> _Instructions to follow_
The answer is all of the entries below, repeated exactly and free of pictures.
══════
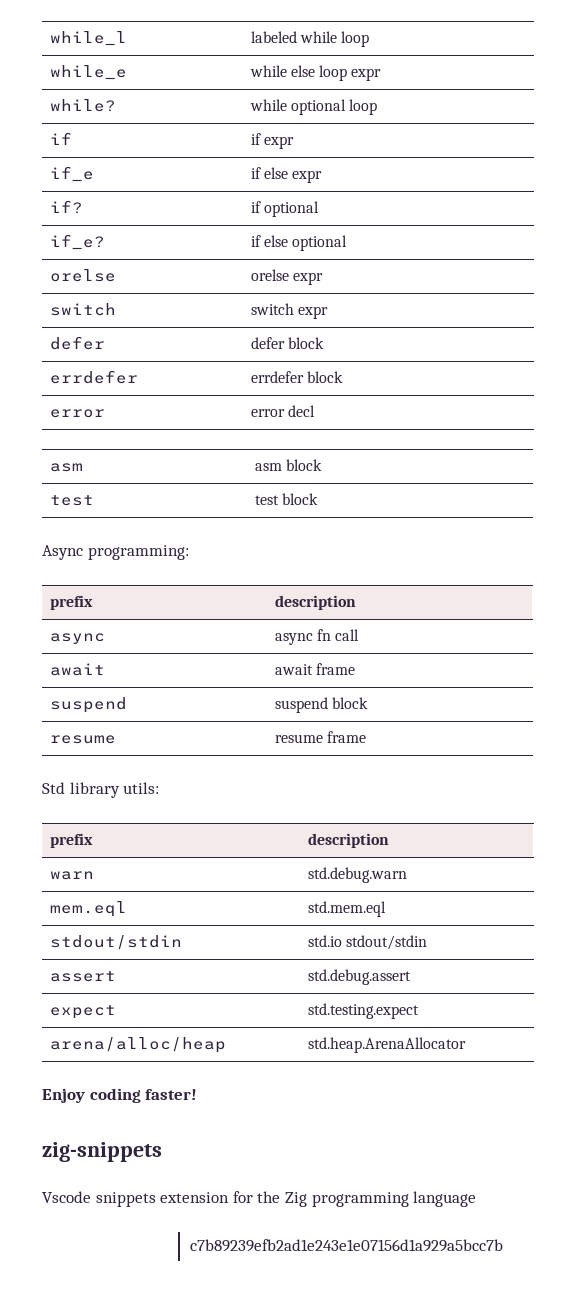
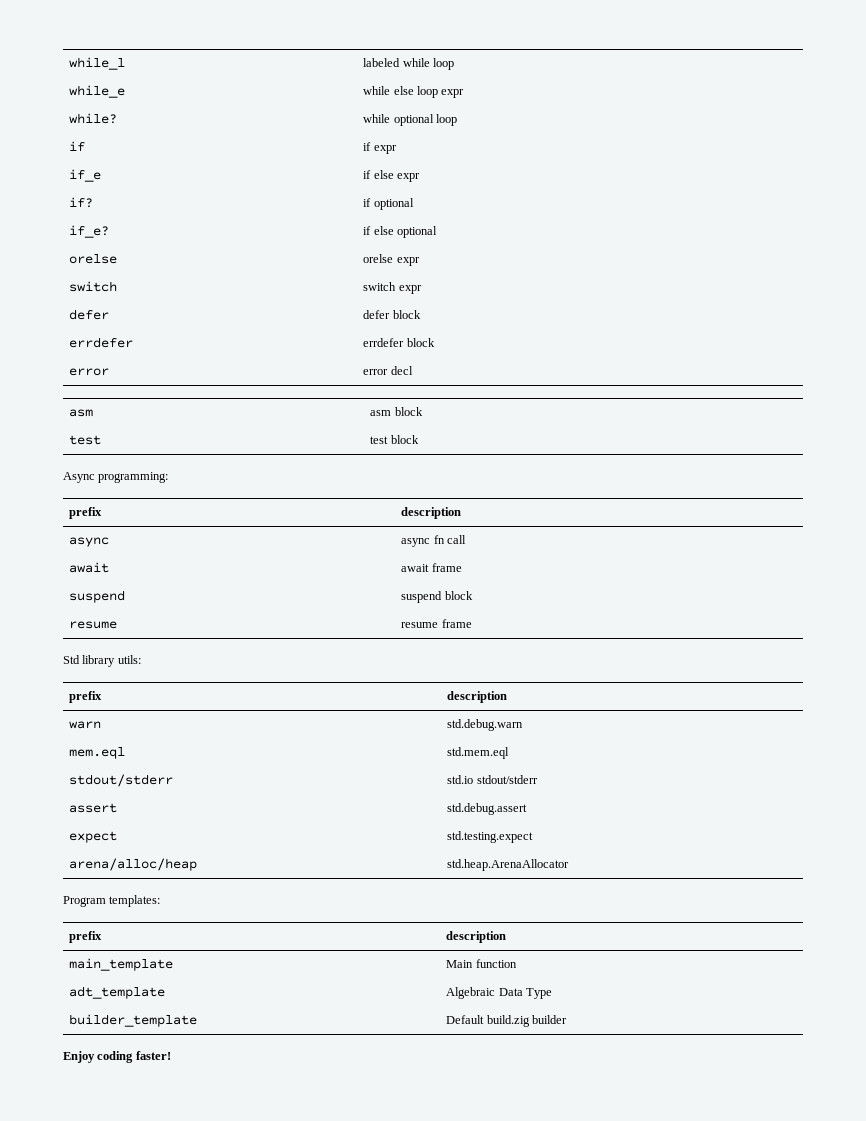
[49,935,182,950] stdout/stdin -> [69,774,174,787] stdout/stderr
[345,935,427,950] stdout/stdin -> [476,775,538,784] stdout/stderr
[42,1088,198,1103] [42,1142,162,1162] [42,1191,477,1207] [189,1239,503,1252] Enjoy coding faster! // zig-snippets // Vscode snippets extension for the Zig programming language // c7b89239efb2ad1e243e1e07156d1a929a5bcc7b -> [63,895,161,907] [69,931,103,943] [446,931,507,943] [69,958,174,971] [446,959,517,968] [69,986,166,999] [446,987,552,999] [69,1014,198,1027] [446,1015,567,1027] [63,1051,171,1063] Program templates: // prefix | description // main_template | Main function // adt_template | Algebraic Data Type // builder_template | Default build.zig builder // Enjoy coding faster!

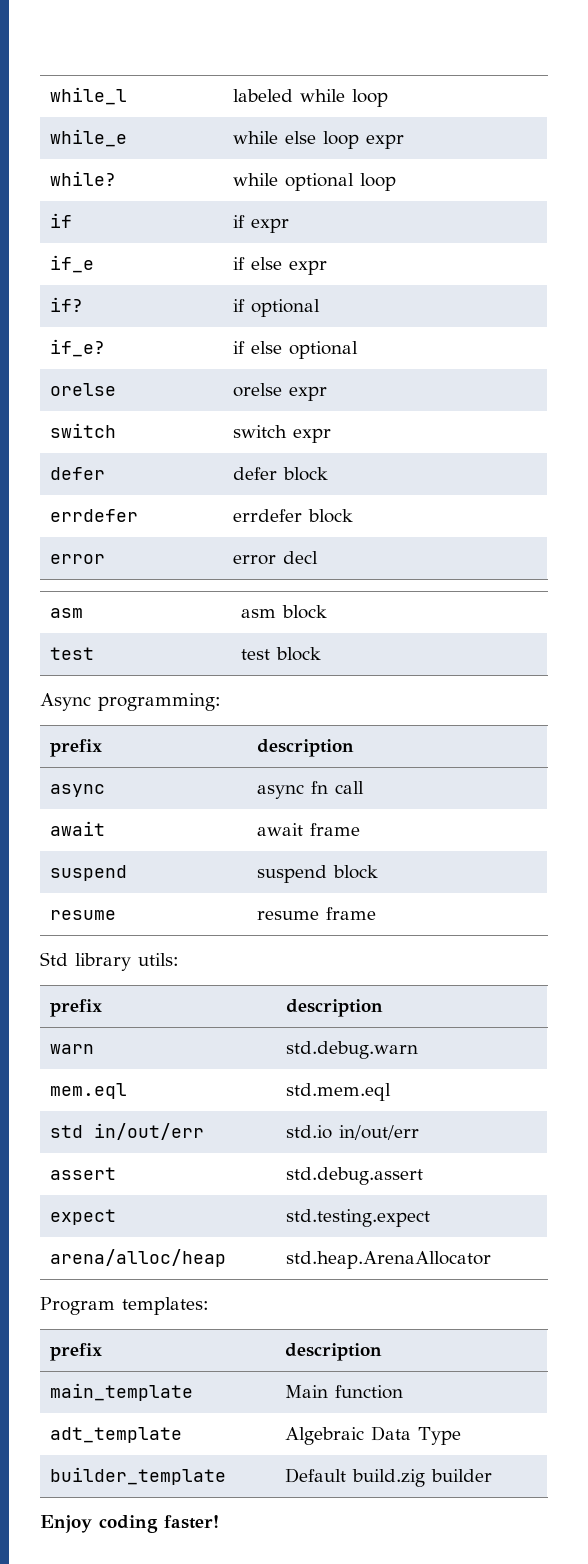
[69,774,174,787] stdout/stderr -> [49,1123,204,1140] std in/out/err
[476,775,538,784] stdout/stderr -> [338,1125,419,1140] in/out/err

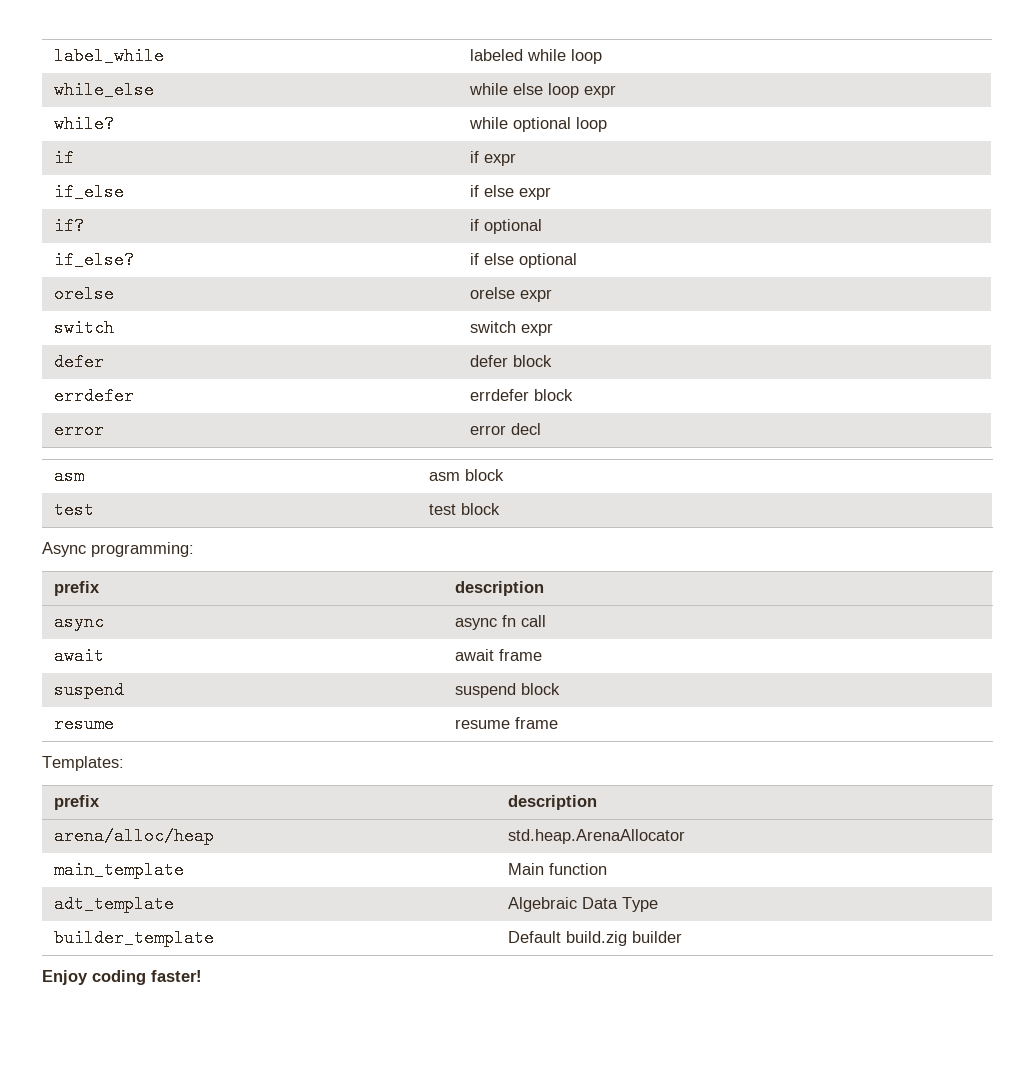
[49,87,127,105] while_l -> [54,47,165,65] label_while
[49,129,127,147] while_e -> [54,81,155,99] while_else
[49,255,94,273] if_e -> [54,183,125,201] if_else
[49,339,105,357] if_e? -> [54,251,135,269] if_else?
[40,952,179,971] [49,999,102,1017] [285,999,383,1017] [49,1044,94,1054] [285,1041,418,1059] [49,1083,127,1099] [285,1083,391,1101] [49,1123,204,1140] [285,1125,419,1140] [49,1167,116,1180] [285,1167,423,1185] [49,1209,116,1225] [285,1209,430,1227] [49,1249,226,1267] [285,1251,491,1269] [40,1297,209,1315] [49,1343,102,1361] [284,1343,382,1361] Std library utils: // prefix | description // warn | std.debug.warn // mem.eql | std.mem.eql // std in/out/err | std.io in/out/err // assert | std.debug.assert // expect | std.testing.expect // arena/alloc/heap | std.heap.ArenaAllocator // Program templates: // prefix | description -> [42,756,124,771] [54,795,101,810] [508,795,598,810] [54,827,215,845] [508,829,686,844] Templates: // prefix | description // arena/alloc/heap | std.heap.ArenaAllocator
══════
> _Solution to the exercise_
[49,935,182,950] stdout/stdin -> [69,774,174,787] stdout/stderr
[345,935,427,950] stdout/stdin -> [476,775,538,784] stdout/stderr
[42,1088,198,1103] [42,1142,162,1162] [42,1191,477,1207] [189,1239,503,1252] Enjoy coding faster! // zig-snippets // Vscode snippets extension for the Zig programming language // c7b89239efb2ad1e243e1e07156d1a929a5bcc7b -> [63,895,161,907] [69,931,103,943] [446,931,507,943] [69,958,174,971] [446,959,517,968] [69,986,166,999] [446,987,552,999] [69,1014,198,1027] [446,1015,567,1027] [63,1051,171,1063] Program templates: // prefix | description // main_template | Main function // adt_template | Algebraic Data Type // builder_template | Default build.zig builder // Enjoy coding faster!

[69,774,174,787] stdout/stderr -> [49,1123,204,1140] std in/out/err
[476,775,538,784] stdout/stderr -> [338,1125,419,1140] in/out/err

[49,87,127,105] while_l -> [54,47,165,65] label_while
[49,129,127,147] while_e -> [54,81,155,99] while_else
[49,255,94,273] if_e -> [54,183,125,201] if_else
[49,339,105,357] if_e? -> [54,251,135,269] if_else?
[40,952,179,971] [49,999,102,1017] [285,999,383,1017] [49,1044,94,1054] [285,1041,418,1059] [49,1083,127,1099] [285,1083,391,1101] [49,1123,204,1140] [285,1125,419,1140] [49,1167,116,1180] [285,1167,423,1185] [49,1209,116,1225] [285,1209,430,1227] [49,1249,226,1267] [285,1251,491,1269] [40,1297,209,1315] [49,1343,102,1361] [284,1343,382,1361] Std library utils: // prefix | description // warn | std.debug.warn // mem.eql | std.mem.eql // std in/out/err | std.io in/out/err // assert | std.debug.assert // expect | std.testing.expect // arena/alloc/heap | std.heap.ArenaAllocator // Program templates: // prefix | description -> [42,756,124,771] [54,795,101,810] [508,795,598,810] [54,827,215,845] [508,829,686,844] Templates: // prefix | description // arena/alloc/heap | std.heap.ArenaAllocator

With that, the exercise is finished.